ASSIGNMENT
Looking at the entries underneath, work out how many lines contain "compliant". Write only that number.

EXERCISE INPUT
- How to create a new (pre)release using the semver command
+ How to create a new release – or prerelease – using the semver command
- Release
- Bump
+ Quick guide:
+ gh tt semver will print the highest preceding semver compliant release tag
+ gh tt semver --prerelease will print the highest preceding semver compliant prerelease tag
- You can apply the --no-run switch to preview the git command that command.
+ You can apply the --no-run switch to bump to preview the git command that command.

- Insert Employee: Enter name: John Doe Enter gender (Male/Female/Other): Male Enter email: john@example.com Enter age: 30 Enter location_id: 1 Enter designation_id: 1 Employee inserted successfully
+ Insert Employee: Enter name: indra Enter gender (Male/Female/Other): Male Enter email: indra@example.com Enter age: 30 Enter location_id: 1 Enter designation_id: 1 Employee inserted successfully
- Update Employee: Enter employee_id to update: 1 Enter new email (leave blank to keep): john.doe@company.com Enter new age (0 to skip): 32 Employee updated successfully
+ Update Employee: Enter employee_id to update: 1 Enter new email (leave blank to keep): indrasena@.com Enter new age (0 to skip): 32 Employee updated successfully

...

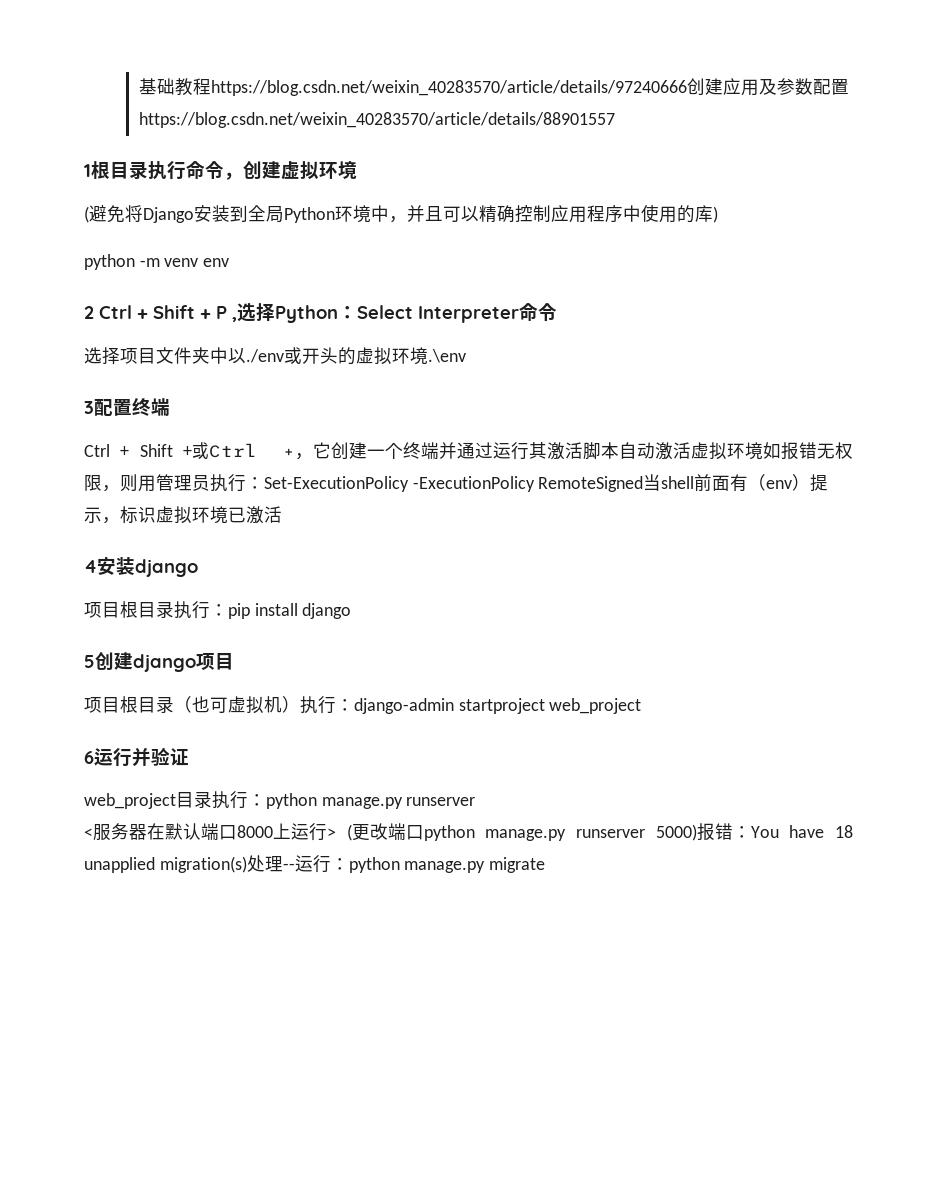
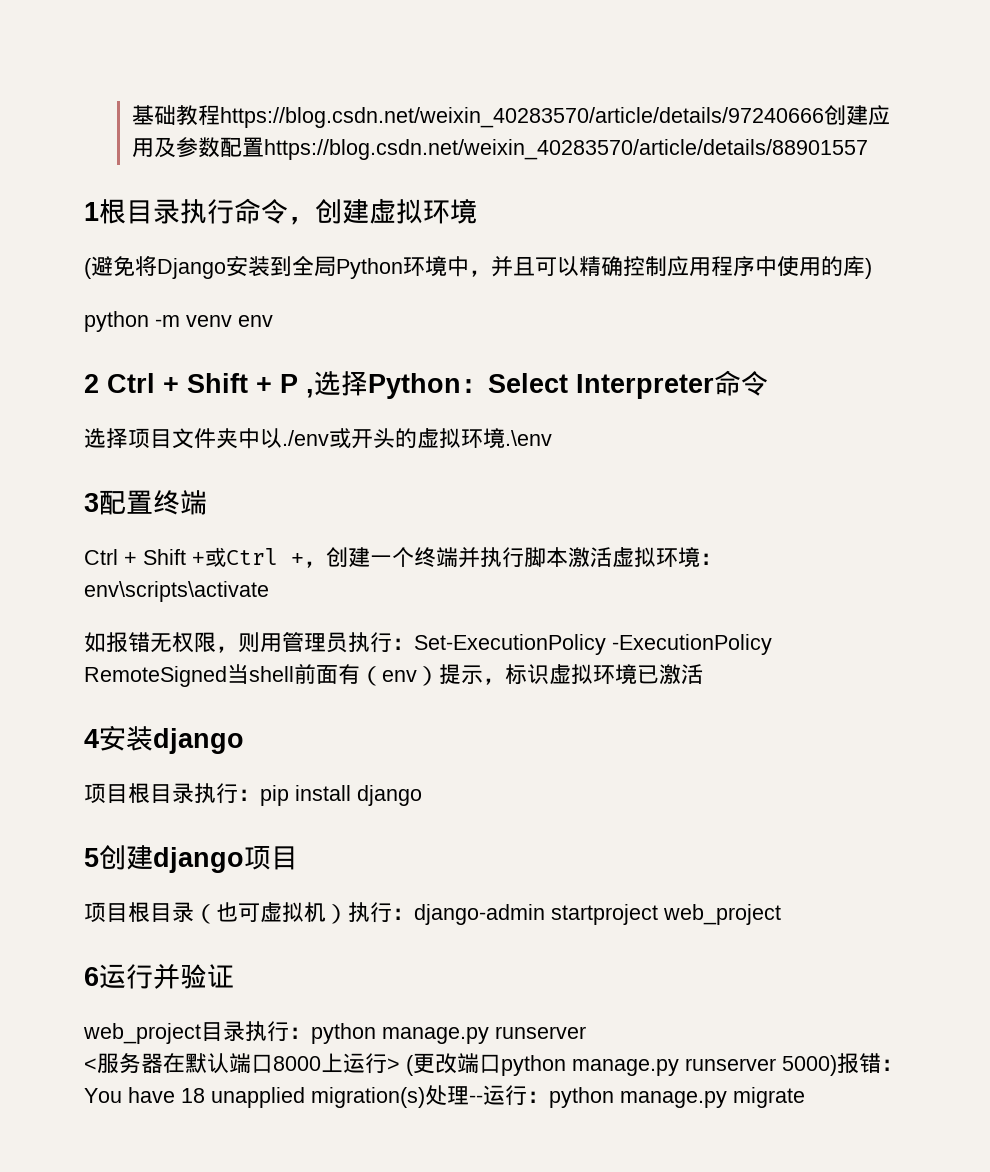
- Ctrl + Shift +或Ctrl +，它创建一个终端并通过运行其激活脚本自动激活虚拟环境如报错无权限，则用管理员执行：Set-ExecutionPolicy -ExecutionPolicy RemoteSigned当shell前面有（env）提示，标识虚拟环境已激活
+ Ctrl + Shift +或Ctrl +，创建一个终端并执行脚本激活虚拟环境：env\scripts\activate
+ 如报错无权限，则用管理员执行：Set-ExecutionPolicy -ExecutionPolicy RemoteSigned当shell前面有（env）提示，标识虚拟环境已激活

RESULT FOR THIS TASK
2